* Problem to solve: Below are some records. Return exactly the lines from the one with "PIMP MY TACKLE: 60" to the one with "total: 1790.39 -> 1703.29", and nothing else.

* Data to use:
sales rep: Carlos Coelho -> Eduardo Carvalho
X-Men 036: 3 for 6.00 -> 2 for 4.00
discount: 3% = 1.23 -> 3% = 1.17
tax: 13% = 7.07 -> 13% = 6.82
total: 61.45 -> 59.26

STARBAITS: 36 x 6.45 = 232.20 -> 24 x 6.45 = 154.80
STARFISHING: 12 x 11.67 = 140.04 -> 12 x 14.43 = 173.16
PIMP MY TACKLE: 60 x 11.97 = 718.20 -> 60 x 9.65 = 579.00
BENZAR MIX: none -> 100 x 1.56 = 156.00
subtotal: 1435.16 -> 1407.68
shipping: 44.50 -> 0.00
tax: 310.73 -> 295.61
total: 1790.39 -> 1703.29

--

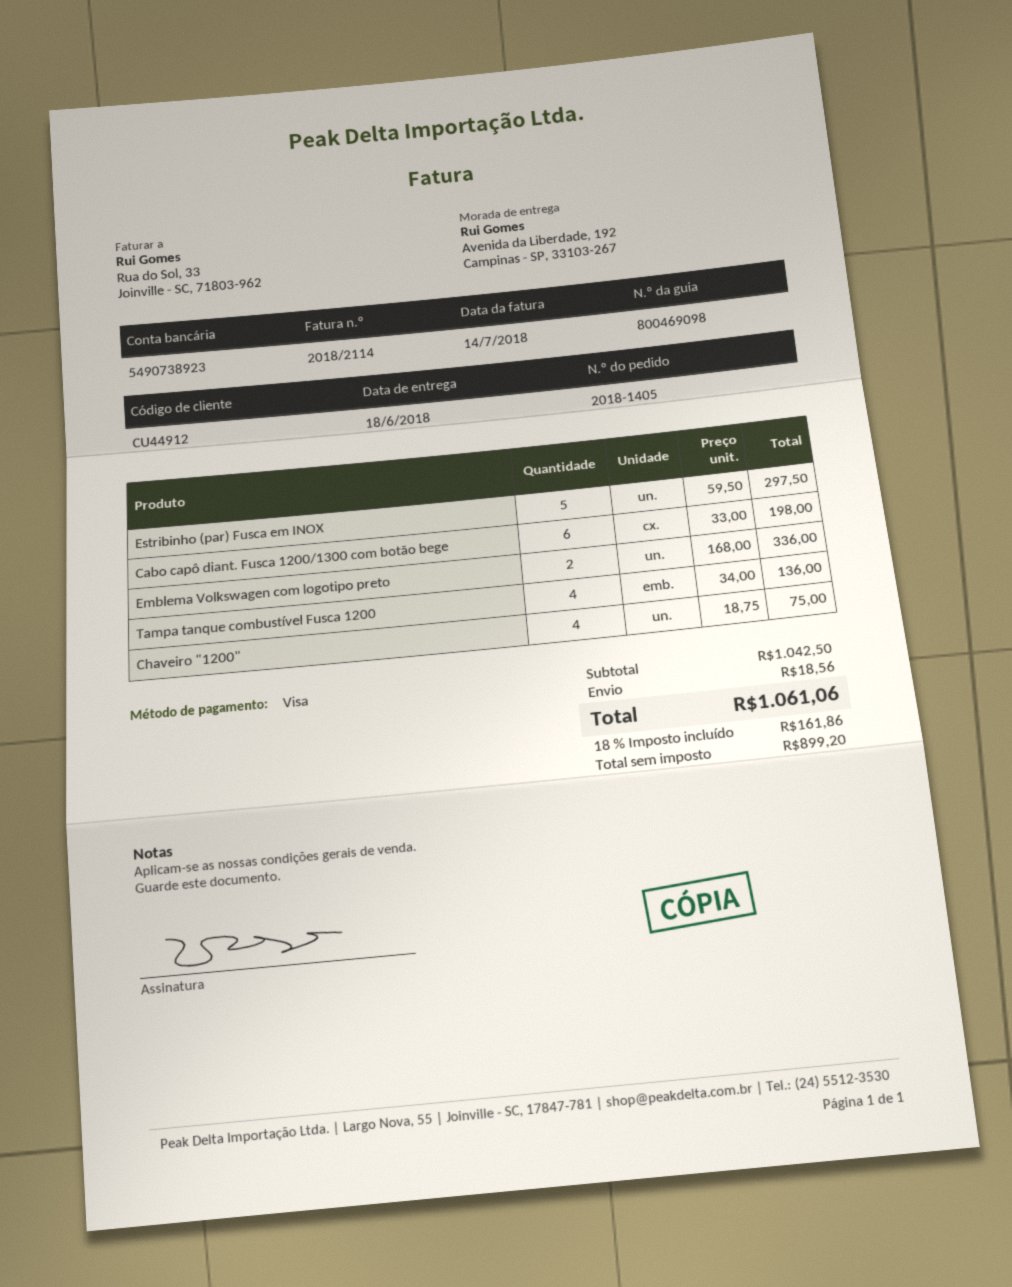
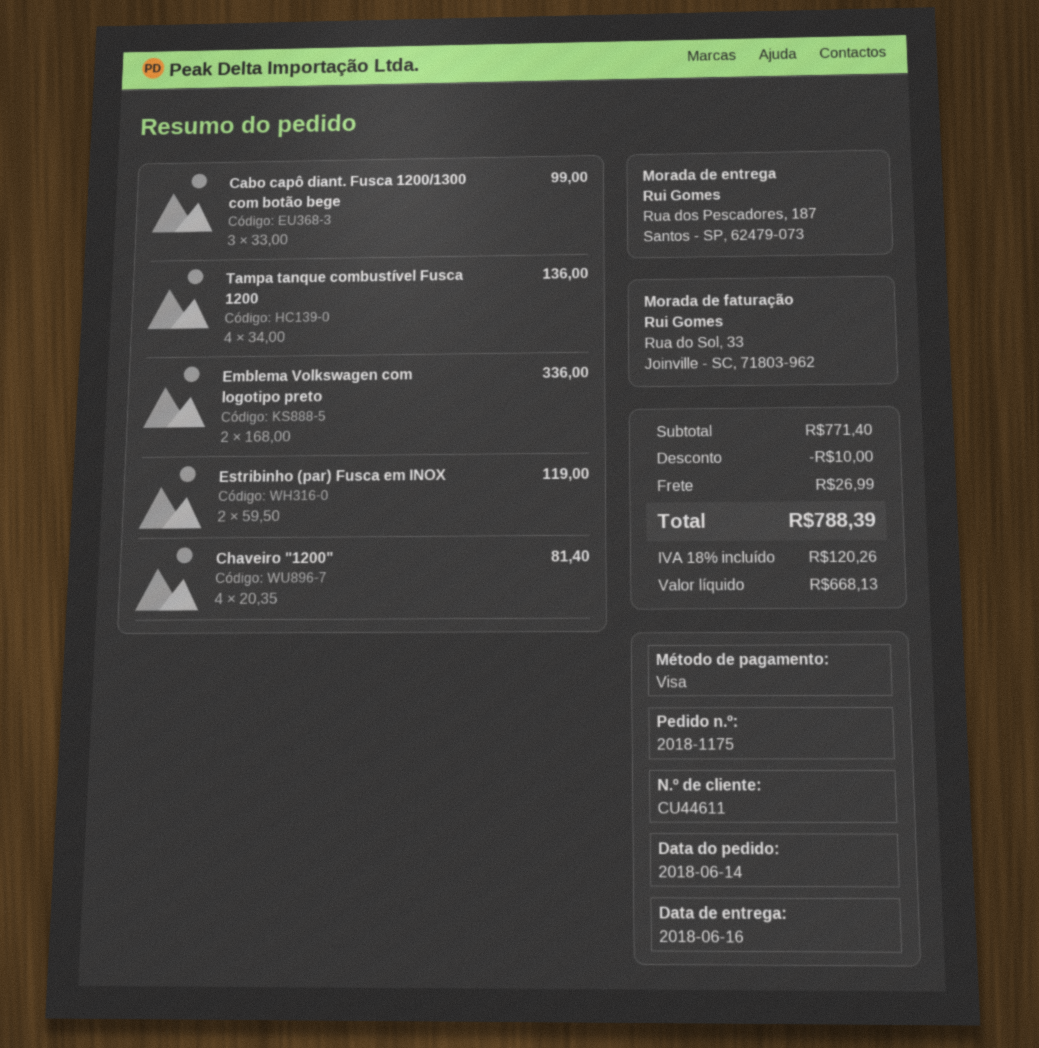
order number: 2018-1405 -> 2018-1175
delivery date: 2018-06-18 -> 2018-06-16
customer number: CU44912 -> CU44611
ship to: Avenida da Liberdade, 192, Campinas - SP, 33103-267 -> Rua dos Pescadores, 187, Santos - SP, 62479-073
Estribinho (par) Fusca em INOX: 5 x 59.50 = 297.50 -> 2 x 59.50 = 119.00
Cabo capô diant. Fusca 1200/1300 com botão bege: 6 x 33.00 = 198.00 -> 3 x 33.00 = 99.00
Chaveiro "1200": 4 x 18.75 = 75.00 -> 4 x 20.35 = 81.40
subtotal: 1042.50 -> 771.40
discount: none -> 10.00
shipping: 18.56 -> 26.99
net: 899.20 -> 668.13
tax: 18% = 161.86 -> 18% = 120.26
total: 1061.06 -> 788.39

* Answer for the task:
PIMP MY TACKLE: 60 x 11.97 = 718.20 -> 60 x 9.65 = 579.00
BENZAR MIX: none -> 100 x 1.56 = 156.00
subtotal: 1435.16 -> 1407.68
shipping: 44.50 -> 0.00
tax: 310.73 -> 295.61
total: 1790.39 -> 1703.29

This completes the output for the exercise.